[Web interface edit records]
━━━━━━━━━━━━━━━━

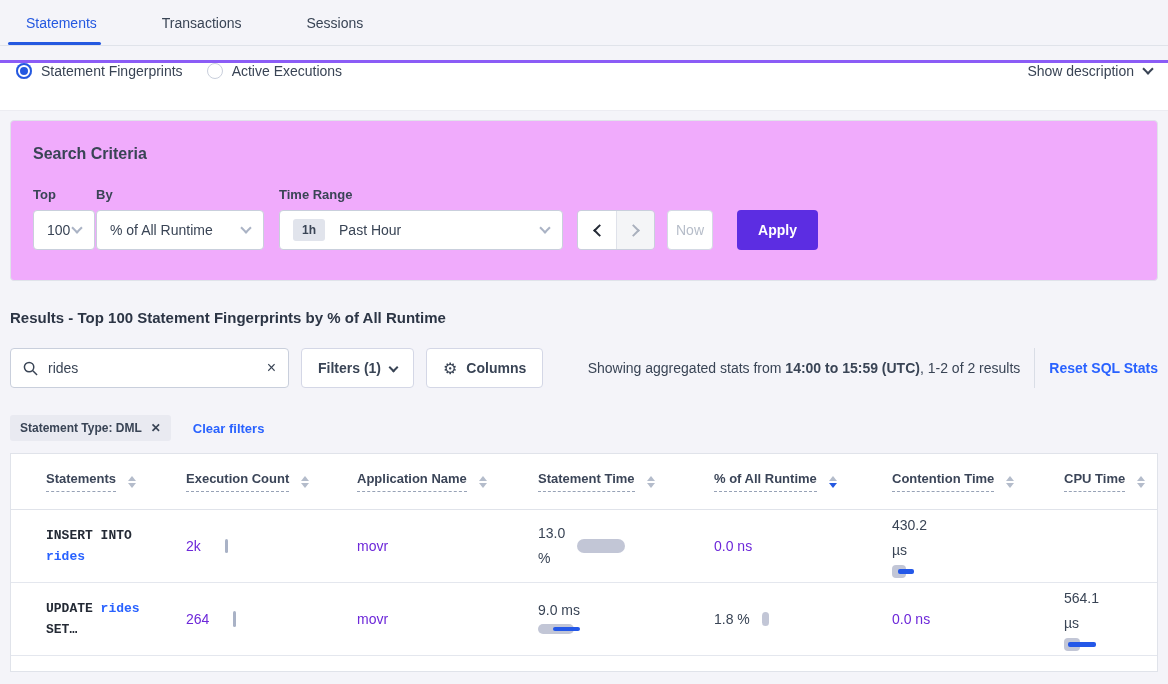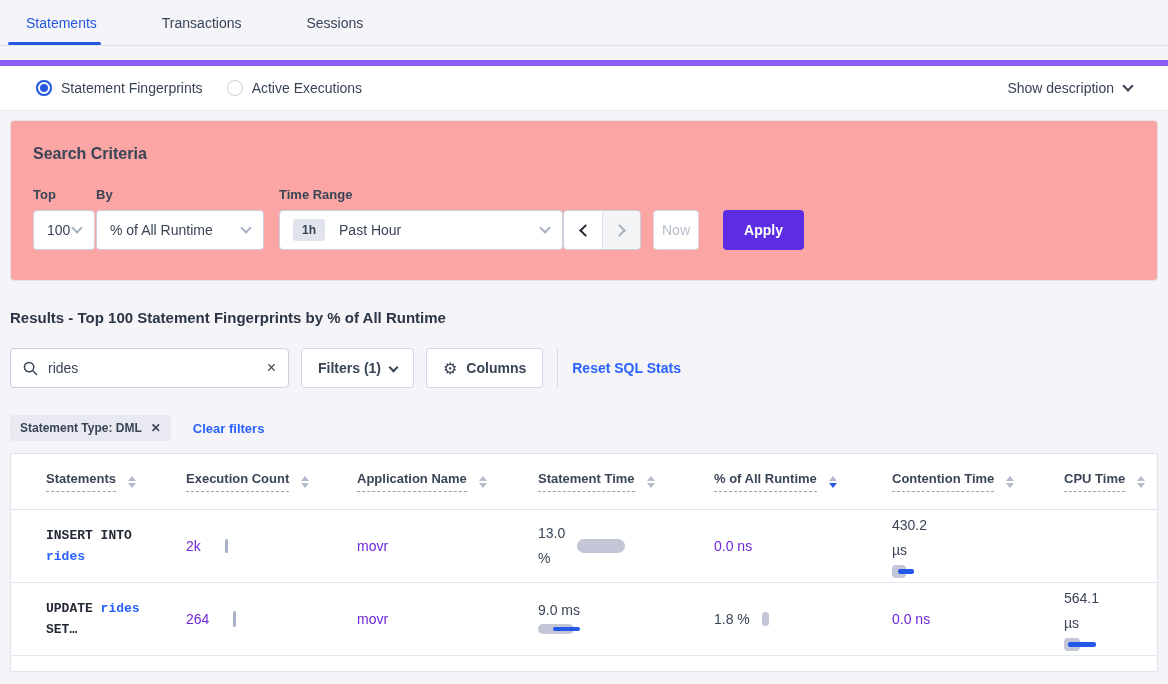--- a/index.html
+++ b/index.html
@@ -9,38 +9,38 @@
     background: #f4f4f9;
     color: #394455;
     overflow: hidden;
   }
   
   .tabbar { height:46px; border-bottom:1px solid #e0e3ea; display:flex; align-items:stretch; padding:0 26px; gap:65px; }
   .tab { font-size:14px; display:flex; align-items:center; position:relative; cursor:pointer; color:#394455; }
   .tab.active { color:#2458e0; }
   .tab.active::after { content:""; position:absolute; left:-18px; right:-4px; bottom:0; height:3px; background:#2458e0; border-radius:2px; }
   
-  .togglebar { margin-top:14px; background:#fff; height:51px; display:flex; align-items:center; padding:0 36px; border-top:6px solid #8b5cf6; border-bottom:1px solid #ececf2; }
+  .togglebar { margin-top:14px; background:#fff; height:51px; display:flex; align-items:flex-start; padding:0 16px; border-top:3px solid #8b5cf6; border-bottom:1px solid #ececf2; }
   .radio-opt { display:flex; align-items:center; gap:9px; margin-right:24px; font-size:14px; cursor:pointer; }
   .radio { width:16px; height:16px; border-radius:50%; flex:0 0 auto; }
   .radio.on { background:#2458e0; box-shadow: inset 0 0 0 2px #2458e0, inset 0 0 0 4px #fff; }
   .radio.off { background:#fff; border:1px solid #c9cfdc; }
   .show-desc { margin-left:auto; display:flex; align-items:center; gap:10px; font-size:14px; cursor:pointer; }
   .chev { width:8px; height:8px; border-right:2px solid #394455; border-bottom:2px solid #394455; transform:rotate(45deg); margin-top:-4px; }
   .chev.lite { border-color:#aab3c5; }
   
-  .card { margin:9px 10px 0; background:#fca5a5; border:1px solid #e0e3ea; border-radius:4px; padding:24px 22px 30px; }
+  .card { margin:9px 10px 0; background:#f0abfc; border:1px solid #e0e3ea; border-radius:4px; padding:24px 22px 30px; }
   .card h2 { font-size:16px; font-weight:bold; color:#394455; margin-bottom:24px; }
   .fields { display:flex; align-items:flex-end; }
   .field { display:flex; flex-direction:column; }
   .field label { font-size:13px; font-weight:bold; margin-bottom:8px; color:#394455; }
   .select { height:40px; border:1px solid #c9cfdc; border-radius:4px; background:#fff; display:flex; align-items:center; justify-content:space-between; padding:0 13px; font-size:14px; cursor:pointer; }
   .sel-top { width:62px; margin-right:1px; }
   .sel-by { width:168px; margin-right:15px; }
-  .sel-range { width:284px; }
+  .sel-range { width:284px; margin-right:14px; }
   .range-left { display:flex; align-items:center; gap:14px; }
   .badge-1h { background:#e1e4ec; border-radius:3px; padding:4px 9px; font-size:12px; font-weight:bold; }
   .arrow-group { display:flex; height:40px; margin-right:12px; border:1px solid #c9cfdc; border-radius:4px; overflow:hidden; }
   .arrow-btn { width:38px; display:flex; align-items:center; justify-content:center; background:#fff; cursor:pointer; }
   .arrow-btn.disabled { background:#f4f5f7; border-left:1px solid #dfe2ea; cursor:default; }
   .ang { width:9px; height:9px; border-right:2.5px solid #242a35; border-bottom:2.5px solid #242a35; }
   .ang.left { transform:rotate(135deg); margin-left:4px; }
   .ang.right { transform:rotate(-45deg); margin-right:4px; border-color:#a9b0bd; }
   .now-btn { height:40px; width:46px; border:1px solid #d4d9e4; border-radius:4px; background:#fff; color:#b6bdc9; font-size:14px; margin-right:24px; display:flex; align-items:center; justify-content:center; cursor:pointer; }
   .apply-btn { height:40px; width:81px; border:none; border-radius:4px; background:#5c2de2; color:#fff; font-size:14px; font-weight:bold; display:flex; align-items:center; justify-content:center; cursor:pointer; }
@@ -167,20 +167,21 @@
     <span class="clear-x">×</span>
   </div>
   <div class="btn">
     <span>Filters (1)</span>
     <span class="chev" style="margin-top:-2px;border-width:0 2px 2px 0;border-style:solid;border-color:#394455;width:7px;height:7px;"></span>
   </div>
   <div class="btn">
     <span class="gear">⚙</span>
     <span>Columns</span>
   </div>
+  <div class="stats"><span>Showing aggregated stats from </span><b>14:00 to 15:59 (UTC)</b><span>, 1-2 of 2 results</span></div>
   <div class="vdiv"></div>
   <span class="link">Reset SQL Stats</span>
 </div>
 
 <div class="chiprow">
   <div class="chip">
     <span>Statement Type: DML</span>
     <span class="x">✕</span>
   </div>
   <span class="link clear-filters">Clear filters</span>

━━━━━━━━━━━━━━━━

Task directions:
Pictures stay out. Repeat only the lines from the beginning of the data through the line that has "font-size:14px; display:flex; align-items:center;".

Response:
--- a/index.html
+++ b/index.html
@@ -9,38 +9,38 @@
     background: #f4f4f9;
     color: #394455;
     overflow: hidden;
   }
   
   .tabbar { height:46px; border-bottom:1px solid #e0e3ea; display:flex; align-items:stretch; padding:0 26px; gap:65px; }
   .tab { font-size:14px; display:flex; align-items:center; position:relative; cursor:pointer; color:#394455; }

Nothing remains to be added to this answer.